Image comparison data:
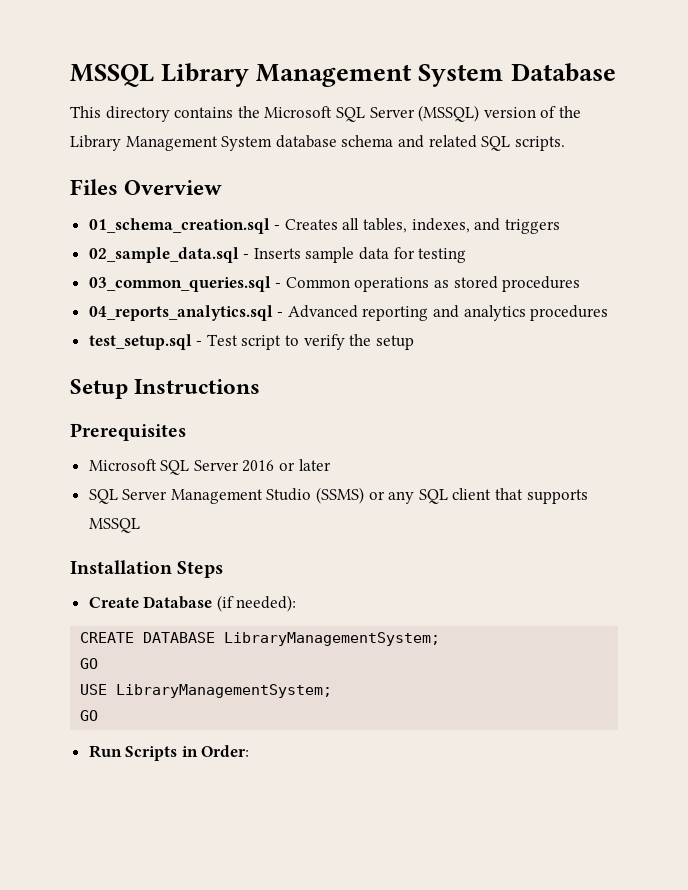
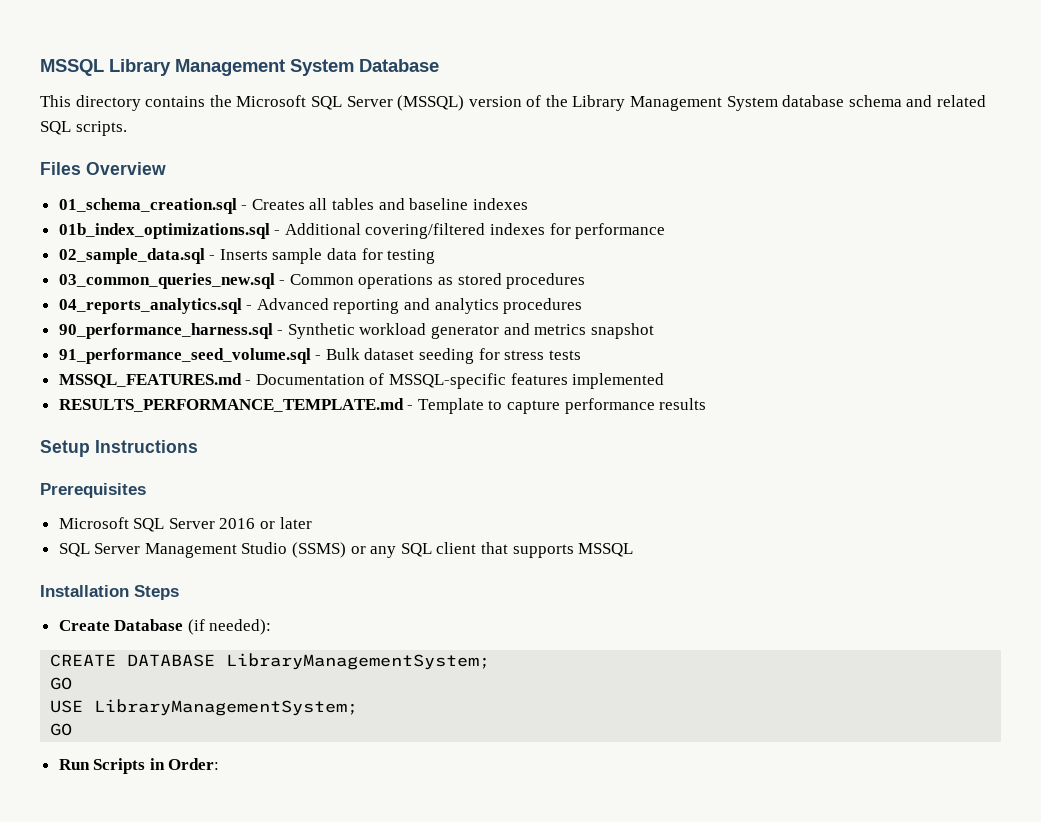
- 01_schema_creation.sql - Creates all tables, indexes, and triggers
+ 01_schema_creation.sql - Creates all tables and baseline indexes
+ 01b_index_optimizations.sql - Additional covering/filtered indexes for performance
- 03_common_queries.sql - Common operations as stored procedures
+ 03_common_queries_new.sql - Common operations as stored procedures
- test_setup.sql - Test script to verify the setup
+ 90_performance_harness.sql - Synthetic workload generator and metrics snapshot
+ 91_performance_seed_volume.sql - Bulk dataset seeding for stress tests
+ MSSQL_FEATURES.md - Documentation of MSSQL-specific features implemented
+ RESULTS_PERFORMANCE_TEMPLATE.md - Template to capture performance results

Task prompt
Provide only the count of lines above in which the word "stored" occurs.

Your response
2